# The 30 Most Important Cats of 2010



## Susan (Mar 29, 2010)

Happy New Year! 

I especially enjoyed #18 and #4:

The 30 Most Important Cats Of 2010: Pics, Videos, Links, News


----------



## Sinatra-Butters (Aug 9, 2010)

I hate #16- Who laughs when their cat is by a gator? Grrr.
I also didn't like #5- Poor kitten .


I LOVE #15- I wonder what happened to the cat?
I also LOVE #9- Sooooo adorable.


#11- Is there even a cat? I can't find it!

Thanks Susan!


----------



## Susan (Mar 29, 2010)

I'm afraid I did laugh at #5. I thought the older cat was Mom and she was annoyed because her baby was wearing a hat...which is why she sort of whacked the hat off!

My daughter and her boyfriend insist they can see a cat, sort of in the middle of the picture a little to the left...but try as I might, I don't see it. I'm glad I'm not the only one.


----------



## Sinatra-Butters (Aug 9, 2010)

I guess if you look at it that way it isn't too bad. I saw it sort of as an older cat that was mad and beating up the baby.

I think they are lying and there is no cat!!


----------



## MowMow (Nov 6, 2010)

I liked the first one(?) of the cat watching the girl's bootie. That cracked me up. His face was like "What you got jiggling in there!?!?"


----------



## Fran (Jan 9, 2008)

Fun stuff !

I liked the momma cat rescuing her kitten off the slide, and Hermes who likes to be tossed onto the bed...
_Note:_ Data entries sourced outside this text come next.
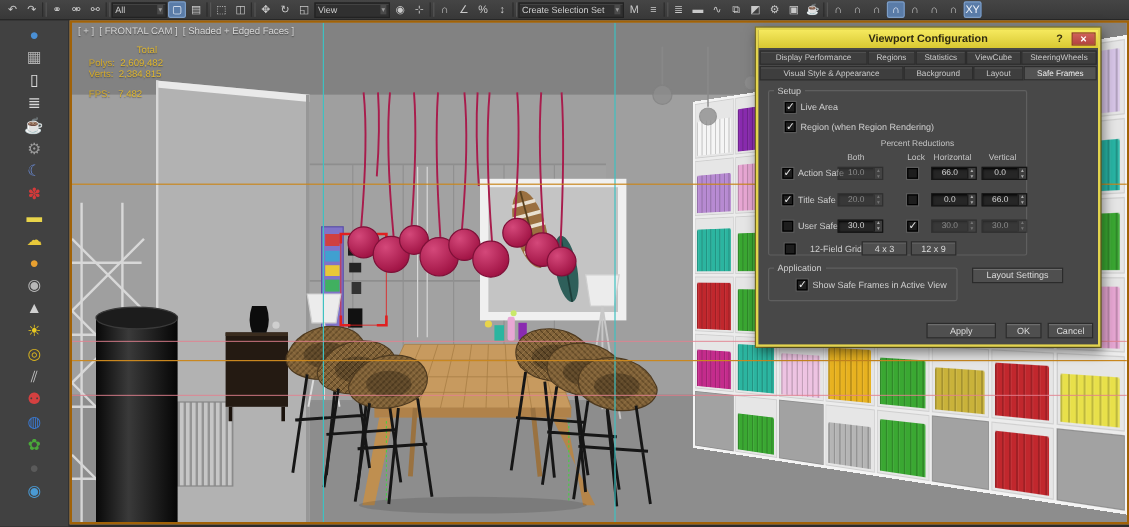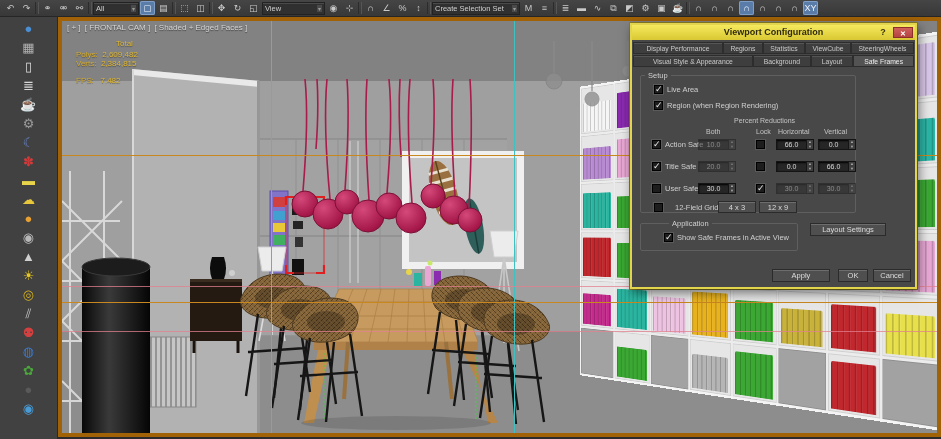--- a/index.html
+++ b/index.html
@@ -18,21 +18,21 @@
     padding:0 2px;flex:0 0 auto;}
   .tb-drop .arr{color:#9a9a9a;font-size:6px;margin-left:3px;background:#4a4a4a;padding:0 1px;}
 
   
   #left-toolbar{position:absolute;left:0;top:17px;width:58px;height:422px;background:#414141;
     border-right:1px solid #2a2a2a;display:flex;flex-direction:column;align-items:center;padding-top:2px;overflow:hidden;}
   .lt-icon{width:34px;height:19px;display:flex;align-items:center;justify-content:center;font-size:13px;line-height:1;cursor:default;}
 
   
   #viewport{position:absolute;left:58px;top:17px;width:883px;height:420px;background:#9f9f9f;
-    border:4px solid #a16207;overflow:hidden;}
+    border:2px solid #a16207;overflow:hidden;}
   .vp-ceiling{position:absolute;left:0;top:0;width:100%;height:60px;background:#828282;}
   .vp-wall{position:absolute;left:0;top:60px;width:100%;height:250px;background:#9f9f9f;}
   .vp-floor{position:absolute;left:0;top:310px;width:100%;height:110px;background:#8d8d8d;border-top:1px solid #7c7c7c;}
 
   
   #shelf{position:absolute;left:300px;top:10px;width:580px;height:400px;z-index:1;
     transform-origin:100% 50%;transform:perspective(750px) rotateY(-30deg);
     display:grid;grid-template-columns:repeat(8,1fr);grid-template-rows:repeat(6,1fr);
     background:#ececec;border:3px solid #f4f4f4;gap:3px;}
   .cell{position:relative;background:#e6e6e6;box-shadow:inset 0 0 0 1px #cfcfcf;}
@@ -536,21 +536,21 @@
     <div class="colhead" style="left:192px;top:103px;">Vertical</div>
     <div id="safe-rows"></div>
 
     <div class="cbrow" style="left:22px;top:178px;gap:12px;">
       <span class="cb" id="cb-grid"></span>
       <span class="lbl">12-Field Grid</span>
     </div>
     <div class="btn" style="left:86px;top:176px;width:38px;height:12px;line-height:11px;">4 x 3</div>
     <div class="btn" style="left:127px;top:176px;width:38px;height:12px;line-height:11px;">12 x 9</div>
 
-    <fieldset style="left:8px;top:194px;width:158px;height:32px;padding-left:24px;">
+    <fieldset style="left:8px;top:194px;width:158px;height:32px;">
       <legend>Application</legend>
     </fieldset>
     <div class="cbrow" style="left:32px;top:208px;">
       <span class="cb checked" id="cb-show"></span>
       <span class="lbl">Show Safe Frames in Active View</span>
     </div>
     <div class="btn" style="left:178px;top:198px;width:76px;height:13px;line-height:12px;">Layout Settings</div>
 
     <div class="btn" style="left:140px;top:244px;width:58px;height:13px;line-height:12px;">Apply</div>
     <div class="btn" style="left:206px;top:244px;width:30px;height:13px;line-height:12px;">OK</div>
And there is a ginger-and-white kitty in the middle of the photo in #11, but I only saw it after I zoomed in a little....

Fran


----------



## Vivid Dawn (May 31, 2010)

#11

Here's a hint. It is not an image within the scenery (like those paintings of pinto horses in snow). It is an actual cat, standing beside a small/thin clump of grass, more or less in the middle of the picture, but just off to the left side a wee bit.

Here's a "cheat sheet" picture with the cat circled, for anybody that wants the answer before it drives you absolutely bonkers! LOL


----------



## marie73 (Jul 12, 2006)

As soon as it was pointed out where to look (middle of the picture), I can see it clearly. Can't believe I didn't notice it before. 

The kitten in the hat? That's just wrong. But......I laughed so hard! Then I had to watch it again. And laughed some more. :grin:


----------



## Sinatra-Butters (Aug 9, 2010)

Marie you are right, now that it has been pointed out to me I cannot believe I didn't notice it before!! Thanks Vivid Dawn!


----------



## Susan (Mar 29, 2010)

Thanks Vivid Dawn...although even with the cheat sheet, it took me a few seconds to see it. I think I need stronger reading glasses!


----------